Mel Brooks wanted someone older in this role, which makes sense if you look at the character on paper. The Waco Kid is a washed-up alcoholic who used to be the fastest hand in the West. This is a guy past his prime, and having an older actor fits that bill. His next choice was Dan Dailey, a former musical comedy star, who also passed because it was too dirty. Ultimately, the person cast in the role was Gig Young, the character actor who had won the Academy Award for "They Shoot Horses, Don't They?" a few years earlier. He was pushing 60 years old when he got cast. Young was also an alcoholic.

His first day of shooting was the Waco Kid's introduction, where he is hanging upside down in a jail cell. In the audio commentary for "Blazing Saddles," Brooks tells the story as to why Gig Young is not in the picture:

"We drape Gig Young's legs over the bed and hung him upside down, and he started to talk, and then he started shaking. I said, 'Boy, this guy's giving me a lot. He is giving me plenty. He's giving me the old, alchy shake, you know. Great.' And then it got serious because the shaking never stopped, and green stuff started spewing out of his mouth and nose. And he started screaming, and I said, 'That's the last time I'll ever really cast anybody who is that person.' You know, if you want an alcoholic, don't cast an alcoholic. Cast somebody, maybe an actor, who can play an alcoholic."

So, an ambulance came and took Gig Young away, and Mel Brooks had no Waco Kid. So, he called up his buddy Gene.

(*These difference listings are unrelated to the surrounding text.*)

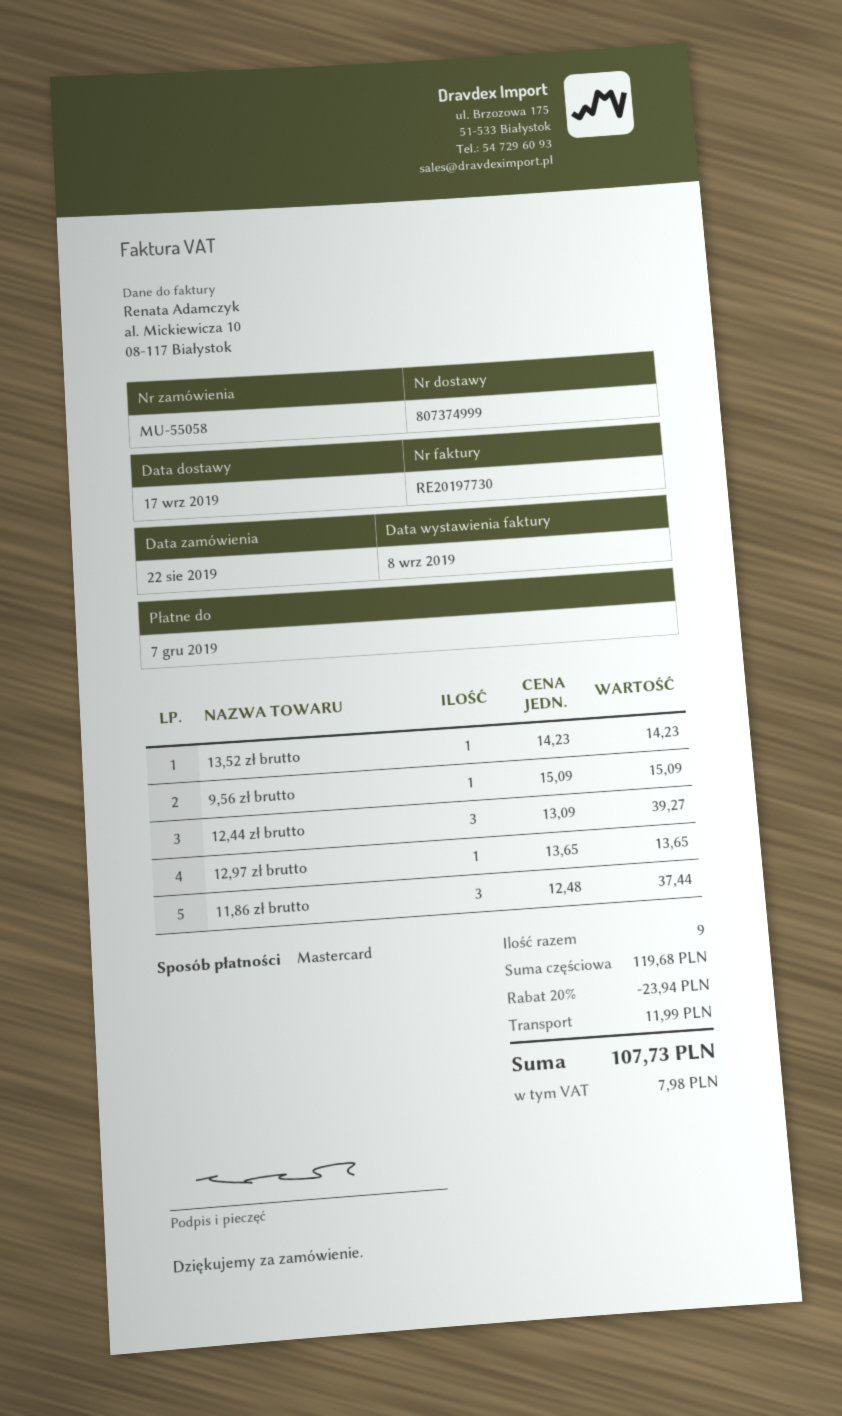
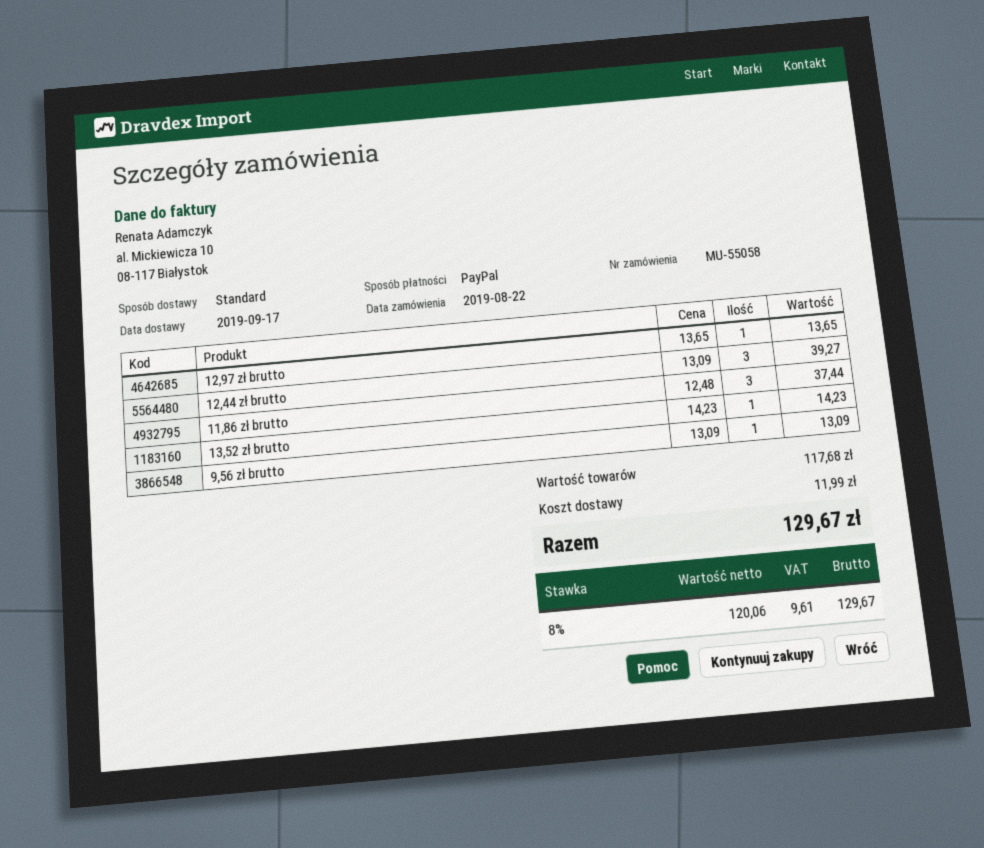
payment method: Mastercard -> PayPal
9,56 zł brutto: 1 x 15.09 = 15.09 -> 1 x 13.09 = 13.09
subtotal: 119.68 -> 117.68
discount: 20% = 23.94 -> none
tax: 7.98 -> 9.61
total: 107.73 -> 129.67

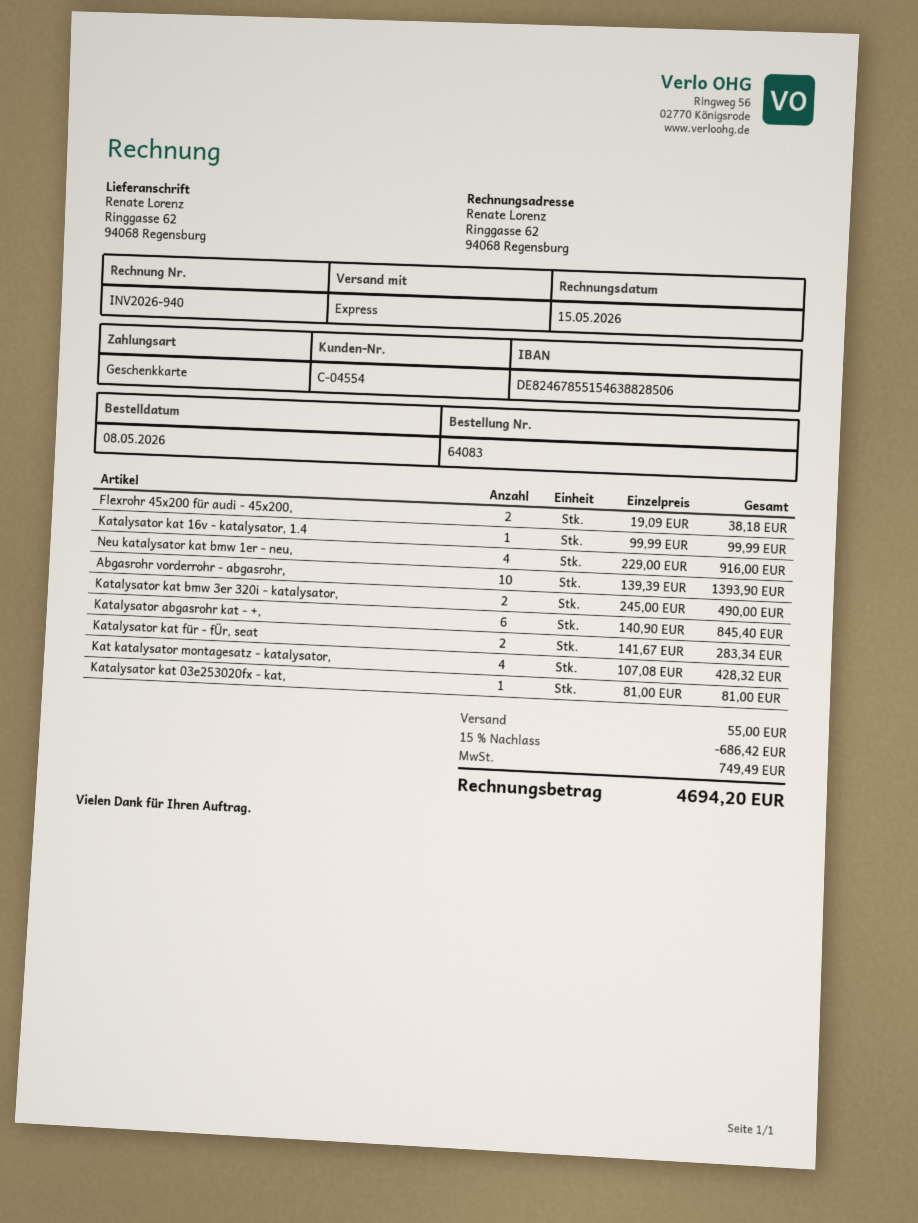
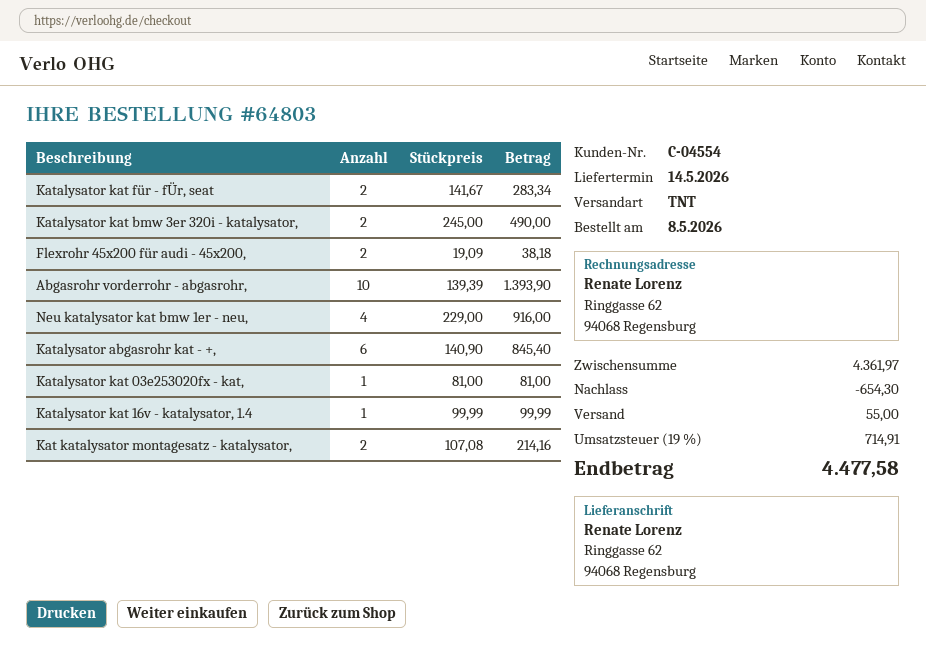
order number: 64083 -> 64803
shipping method: express -> TNT
Kat katalysator montagesatz - katalysator,: 4 x 107.08 = 428.32 -> 2 x 107.08 = 214.16
discount: 686.42 -> 654.30
tax: 749.49 -> 714.91
total: 4694.20 -> 4477.58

Landed on the perfect choice

Mel Brooks and Gene Wilder had been in the early stages of writing "Young Frankenstein" when Wilder got the call about "Blazing Saddles." Being a good friend and a mensch, he agreed to help out and come do the movie. Gig Young began his brief stint of shooting on a Friday morning, and Gene Wilder started shooting the following Monday. The rest is history.

While the impulse to have an older white guy paired with a young Black man makes sense in the riff of the Western, I think having the two be contemporaries that we can truly buy as friends is the secret sauce of "Blazing Saddles." When those two ride off into the sunset together at the end of the movie, we can imagine a whole host of adventures between the two of them for many years to come. Cleavon Little and Gene Wilder also both come from the New York theatre scene of the 1960s, and even if they never worked together before, you can feel the same spirit within them. They act as two halves of the same whole, not old school meeting new school.

Mel Brooks may not have gotten his first choices for these two characters, but he landed with the right ones. Now, you cannot imagine anyone else playing Sheriff Bart and the Waco Kid beside Cleavon Little and Gene Wilder. "Blazing Saddles" with Richard Pryor and John Wayne wouldn't have the heart that makes you come back to the movie over and over again.